Elles sont deux et pendant près d’une heure, elles sont confrontées à leur souffle, à l’espace qui s’amenuise, au temps qui s’égrène. Il y a quelque chose s’hypnotisant dans leurs mouvements, leurs émotions. La chorégraphe Lucy Guerin, très présente à l’échelle internationale, nous confond dans sa mise en scène : nos idées préconçues, notre curiosité et nos attentes sont contrebalancées par une scénographie intelligente et l’impressionnante endurance des danseuses.
Tout commence par la musique : entêtante, ou envoutante, elle ne cessera de nous entrainer dans sa lancinante composition. Sur ce rythme, et sans autre forme de procès, les interprètes Melanie Lane et Lilian Steiner se lancent dans une danse brute, parfaitement synchronisée, répétitive… Cette deuxième perception est rapidement défaite au profit d’une diversité de mouvements qui vont s’installer au fur et à mesure. De mécaniques et doux, ils vont devenir fluides et puissants.
Pourquoi deuxième perception ? Parce que la première est évidente et justifie l’intérêt que soulève cette pièce. Alors que Melanie Lane est vêtue d’une robe bleue, austère et couvrante, Lilian Steiner est tout à fait nue. Dès lors, nous sommes partagés entre admiration, gêne et questionnement : que ressent-elle ? Nous serions tentés de la définir par une certaine fragilité, voire une certaine faiblesse, car après tout, elle se présente ainsi sans artifices, sans protection, rien. Et pourtant… Au bout de quelques minutes, cette perception est démontée : la nudité devient un costume de scène. Forte, assurée, en contrôle, Lilian Steiner fait preuve d’une certaine audace et d’un charisme qui nous fait oublier sa délicate prémisse physique.
Tout réside dans cette opposition, dont l’interprétation semblait évidente. Le pouvoir dans l’habit, l’armure ! Mais la force de Lucy Guerin est ailleurs : aller chercher cette force, cette dominance dans l’absence. Si on n’a plus rien — à perdre ? — on est donc plus aventureux et redoutable.
Le rapport au temps et à l’espace est une composante essentielle du processus de création : plus ils diminuent, plus les corps s’entrechoquent, se défient, s’enlacent, se rejettent. Ils s’apprivoisent dans un espace de plus en plus restreint, avec une intimité de plus en plus endossée. Le travail de chaque partie du corps est impressionnant. Si l’effort physique est admirablement porté par Lilian Steiner, la palette d’émotions de Melanie Lane est riche. C’est par elle que l’on suit l’évolution de ce duo. Méfiante, charmée, soumise ou révoltée, elle peut se donner, réagir et dicter et pas seulement subir ce qu’on lui impose.
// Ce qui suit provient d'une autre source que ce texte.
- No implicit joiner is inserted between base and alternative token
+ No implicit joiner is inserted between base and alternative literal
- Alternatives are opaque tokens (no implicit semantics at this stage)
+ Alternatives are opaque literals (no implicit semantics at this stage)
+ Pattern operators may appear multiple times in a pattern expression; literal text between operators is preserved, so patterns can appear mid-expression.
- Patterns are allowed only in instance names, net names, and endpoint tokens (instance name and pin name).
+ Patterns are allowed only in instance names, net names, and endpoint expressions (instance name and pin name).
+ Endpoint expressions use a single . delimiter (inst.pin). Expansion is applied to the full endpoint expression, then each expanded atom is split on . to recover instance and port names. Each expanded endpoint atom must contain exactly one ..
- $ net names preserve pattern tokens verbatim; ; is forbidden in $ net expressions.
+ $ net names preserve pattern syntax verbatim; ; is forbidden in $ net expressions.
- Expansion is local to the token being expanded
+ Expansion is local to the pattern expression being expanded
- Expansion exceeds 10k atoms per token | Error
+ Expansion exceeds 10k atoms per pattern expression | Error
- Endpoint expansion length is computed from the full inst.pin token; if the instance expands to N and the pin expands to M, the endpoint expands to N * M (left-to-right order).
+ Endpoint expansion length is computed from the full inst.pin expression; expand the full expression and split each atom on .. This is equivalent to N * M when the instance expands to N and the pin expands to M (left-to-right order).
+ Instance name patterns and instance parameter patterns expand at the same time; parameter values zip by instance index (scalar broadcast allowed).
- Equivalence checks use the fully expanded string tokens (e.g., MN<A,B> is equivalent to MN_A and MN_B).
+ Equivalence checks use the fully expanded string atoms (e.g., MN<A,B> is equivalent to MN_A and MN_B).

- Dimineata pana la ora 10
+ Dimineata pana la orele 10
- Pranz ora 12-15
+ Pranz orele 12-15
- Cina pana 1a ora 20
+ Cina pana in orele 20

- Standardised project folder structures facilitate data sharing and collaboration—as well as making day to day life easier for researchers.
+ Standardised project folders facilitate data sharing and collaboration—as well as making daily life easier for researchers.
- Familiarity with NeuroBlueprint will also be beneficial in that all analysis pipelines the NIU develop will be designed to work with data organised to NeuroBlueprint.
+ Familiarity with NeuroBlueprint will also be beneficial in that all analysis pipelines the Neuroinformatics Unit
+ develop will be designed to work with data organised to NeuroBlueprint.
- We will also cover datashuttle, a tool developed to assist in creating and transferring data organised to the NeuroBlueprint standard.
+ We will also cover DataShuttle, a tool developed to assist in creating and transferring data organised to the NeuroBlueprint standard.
La troisième perception mise à mal concerne cet espace et ce temps qui se réduisent indubitablement. L’impression logique serait de sentir une certaine pression, un étouffement. Au contraire, la communion entre les deux artistes, même si elle est régie par de nombreux sentiments, en est décuplée. Précieuse et captivante, elle est suivie par un public respectueux et captivé.
Si le premier tiers se fait sur une lumière assumée, les tableaux suivants sont éclairés de manière plus subtile et sur les côtés, agrémentant d’une aura de mystère, les mouvements exécutés. Les changements de configurations effectués par les danseuses sont prétextes à des pauses et à une routine tout aussi entêtante que la musique. Religieusement, elles vont venir positionner une bande blanche pour s’imposer leur nouvelle aire. S’imposer ou accepter ?
Opposition, communion et fusion… Split s’impose comme une allégorie sur les dilemmes, les réflexions, les de la négociation avec soi-même et les autres dans un monde de plus en plus complexe.